I put my local packages under a group "custom_packages" and add
IgnoreGroup = custom_packages in pacman.conf
Whenever there's an update available, pacman notifies me as others have
mentioned.
Then I go to the arch git repo for the package, see the changes and
decide if i need to add those changes to my package.

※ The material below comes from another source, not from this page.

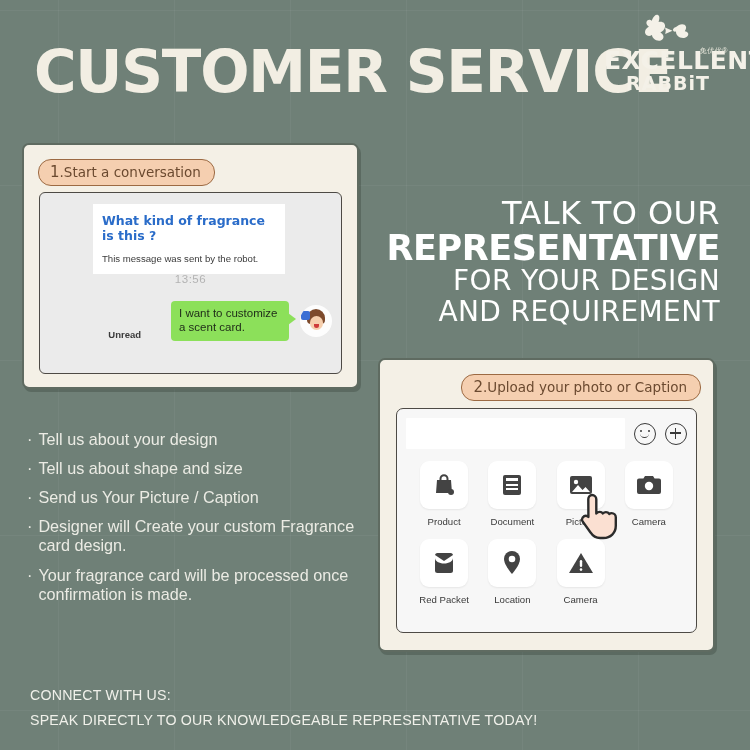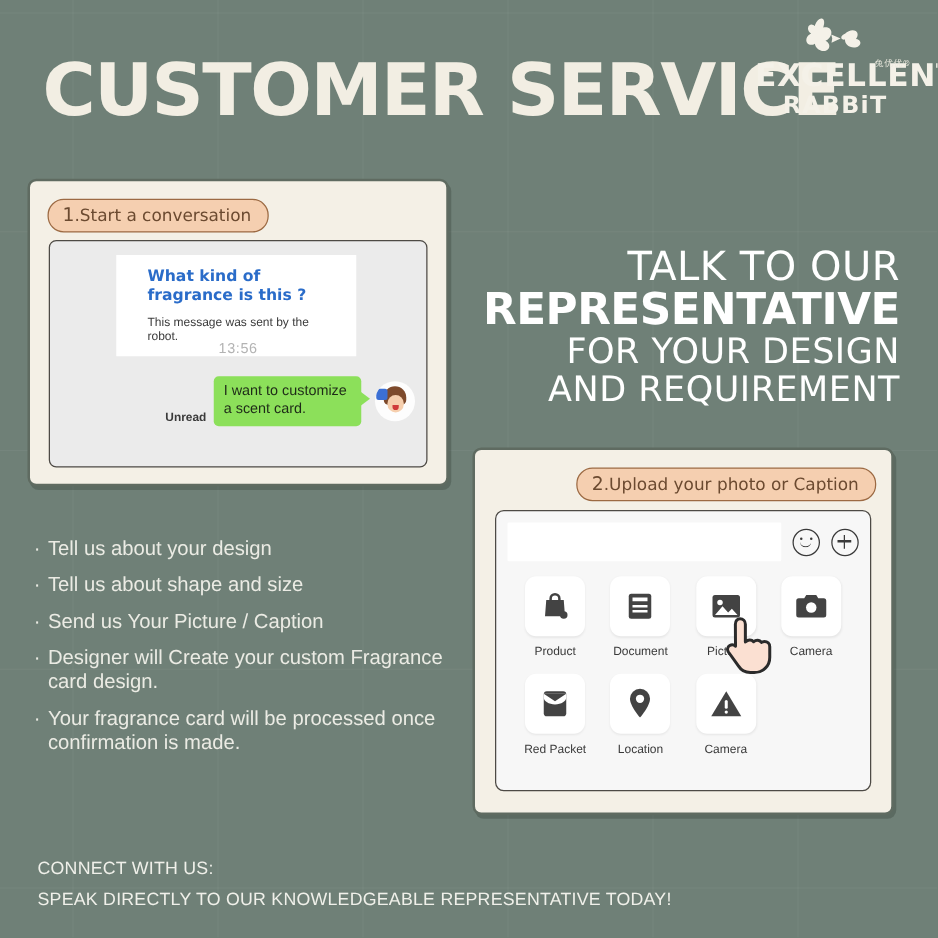"What kind of fragrance is" #bot-bubble { padding: 9px 11px 10px 25px -> 9px 11px 10px 9px }
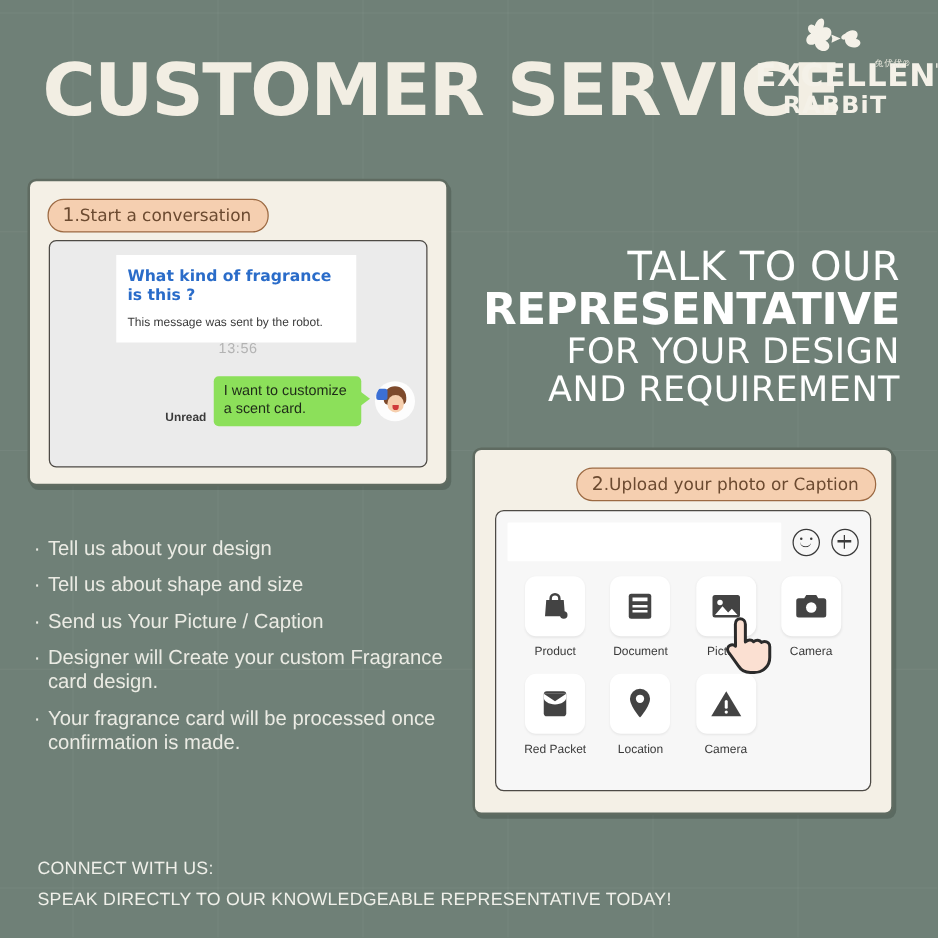"I want to customize a" #user-bubble { margin-left: none -> 24px }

For example yesterday mutt was updated due to a bug, but since that bug
doesn't affect me, i didn't upgrade my custom mutt package.
09-26-2012, 07:51 AM
Oon-Ee Ng
ABS and pacman
On Wed, Sep 26, 2012 at 3:48 AM, Zeke Sulastin <zekesulastin@gmail.com> wrote:
>> Many times these tweaks are temporary and, indeed, newer versions make
>> them unnecessary. It can definitely be done as you suggest, but I think
>> it'd be in the spirit of the help provided by, e.g., .pacsave and .pacnew files, to have pacman issue a warning.
>> --
>
> Pacman doesn't really have a way of looking at an installed package
> and knowing that it's been modified from the default repo package (as
> far as I know ...). Absent a new patch to add such functionality,
> Karol's suggestion of IgnorePkg is the best idea and also provides the
> warning you seek when performing a full update, in the form of
Well, anything that's been locally built should have you set as the
package maintainer, so the first sentence is not really true. Not that
this fact by itself is particularly useful, lacking the necessary
changes to pacman.
09-26-2012, 04:53 PM
Manolo Martínez
ABS and pacman
Thanks everyone for the illuminating responses. IgnorePackage and
IgnoreGroup seem to be what I need, after all.
Cheers,
Manolo
On 09/26/12 at 09:10am, gt wrote:
> On Tue, Sep 25, 2012 at 02:09:59PM -0400, Manolo Martínez wrote:
> > Hello,
> >
> > I've just had a minor hiccup, because one of the packages updated in my
> > pacman -Syu this morning substituted a version I had tweaked the ABS
> > way.
> >
> > Nothing serious, as I say, and wholly my fault, but yet I was
> > wondering: Would it be possible/make sense to have pacman inform us whenever it is going to
> > substitute a package that has been ABS'd?
>
> I put my local packages under a group "custom_packages" and add
> IgnoreGroup = custom_packages in pacman.conf
>
> Whenever there's an update available, pacman notifies me as others have
> mentioned.
>
> Then I go to the arch git repo for the package, see the changes and
> decide if i need to add those changes to my package.
>
> For example yesterday mutt was updated due to a bug, but since that bug
> doesn't affect me, i didn't upgrade my custom mutt package.